> _Required work_: Set out exactly, and with nothing added, the line containing "January 4, 2018" and every line after it through the final line of the data.

> _Source data_:
++++++++
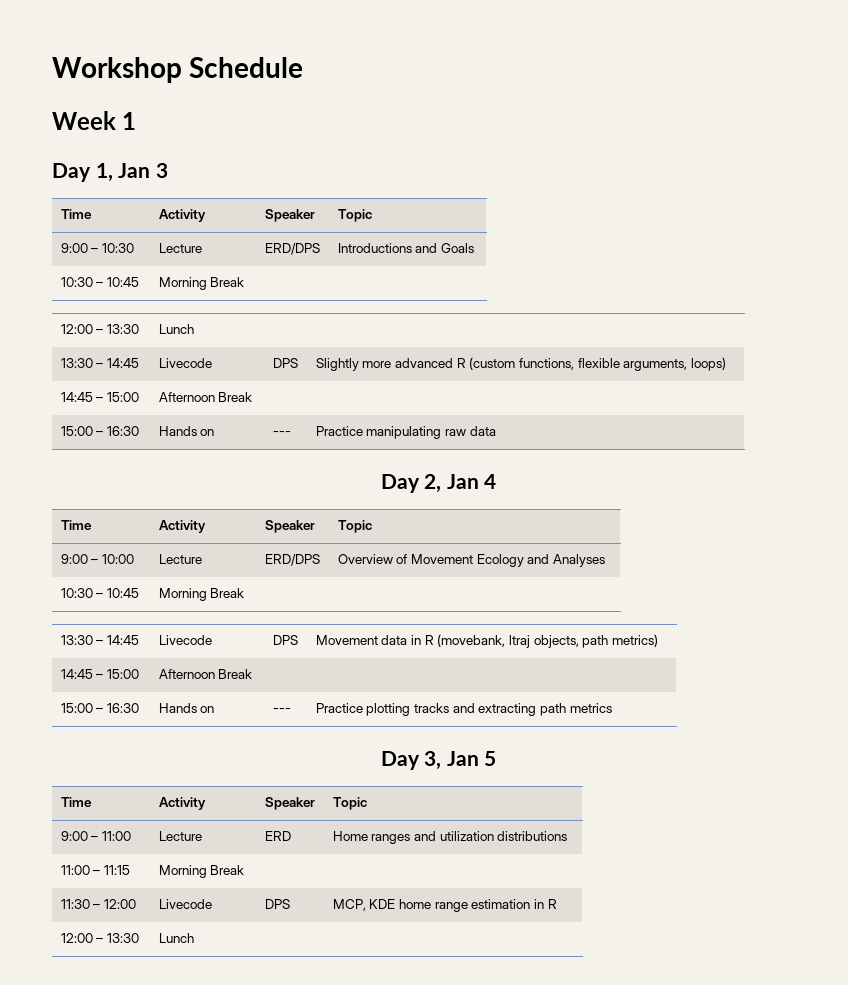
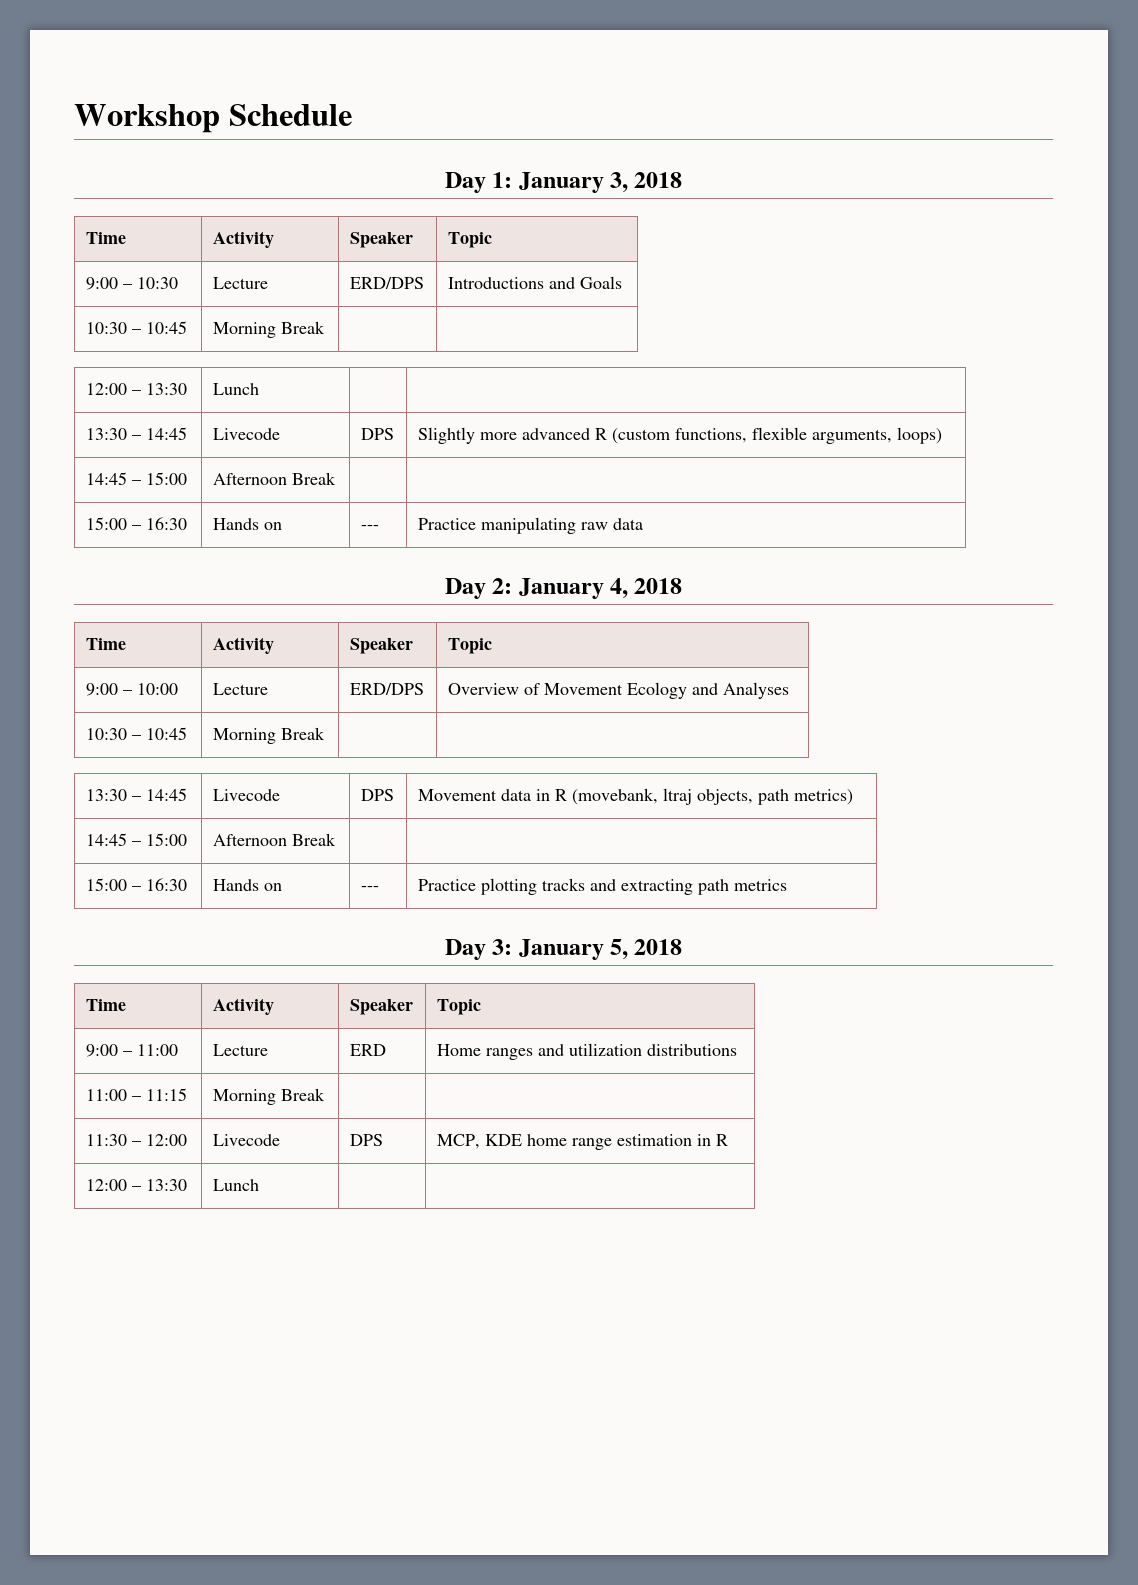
- Week 1
- Day 1, Jan 3
+ Day 1: January 3, 2018
- Day 2, Jan 4
+ Day 2: January 4, 2018
- Day 3, Jan 5
+ Day 3: January 5, 2018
++++++++
> _Answer_:
+ Day 2: January 4, 2018
- Day 3, Jan 5
+ Day 3: January 5, 2018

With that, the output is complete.